# Provided data

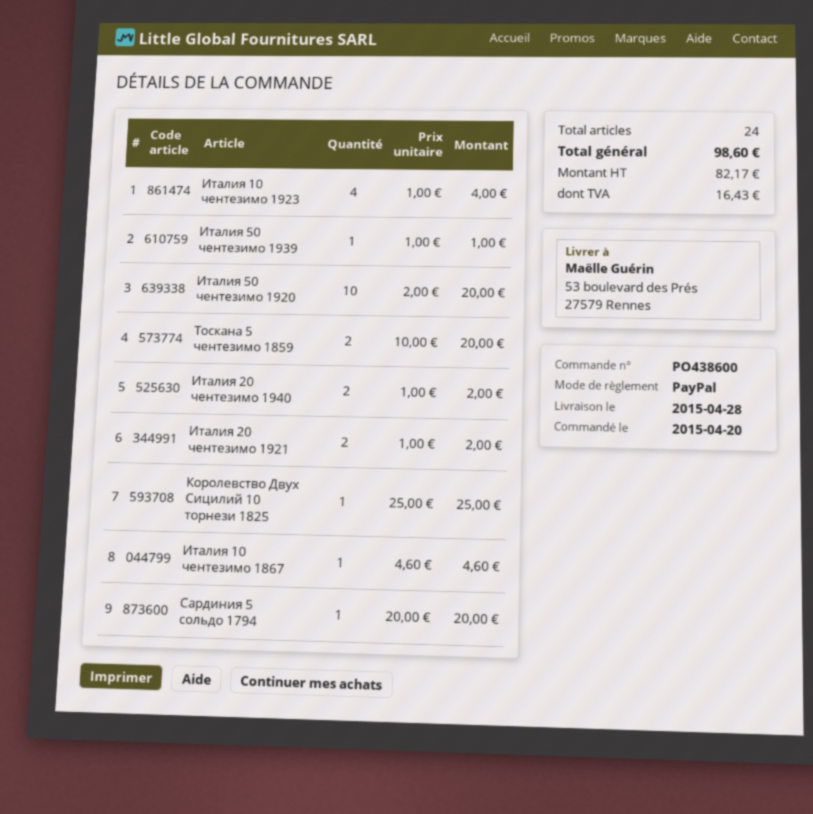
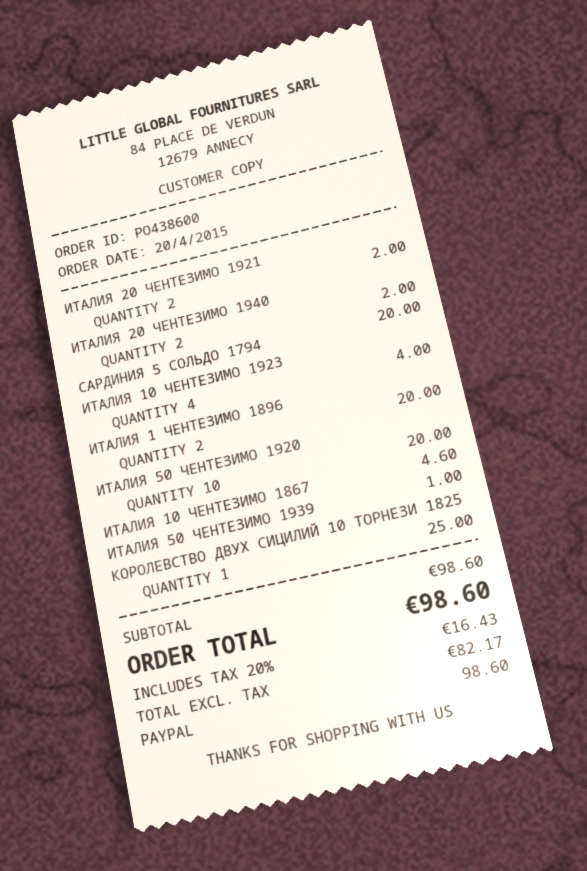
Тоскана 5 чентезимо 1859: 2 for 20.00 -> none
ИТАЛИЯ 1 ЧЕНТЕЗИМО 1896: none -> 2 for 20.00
==
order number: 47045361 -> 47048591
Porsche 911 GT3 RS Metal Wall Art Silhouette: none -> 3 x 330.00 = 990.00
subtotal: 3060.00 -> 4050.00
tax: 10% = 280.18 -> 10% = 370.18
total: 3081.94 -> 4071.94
* * *
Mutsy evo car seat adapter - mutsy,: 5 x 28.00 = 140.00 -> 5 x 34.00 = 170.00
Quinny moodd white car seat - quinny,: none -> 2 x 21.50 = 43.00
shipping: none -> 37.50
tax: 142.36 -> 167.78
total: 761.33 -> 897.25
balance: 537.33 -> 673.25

# Exercise aim
In the listing above, find every line with the word "none" and copy it.

# Response to this task
Тоскана 5 чентезимо 1859: 2 for 20.00 -> none
ИТАЛИЯ 1 ЧЕНТЕЗИМО 1896: none -> 2 for 20.00
Porsche 911 GT3 RS Metal Wall Art Silhouette: none -> 3 x 330.00 = 990.00
Quinny moodd white car seat - quinny,: none -> 2 x 21.50 = 43.00
shipping: none -> 37.50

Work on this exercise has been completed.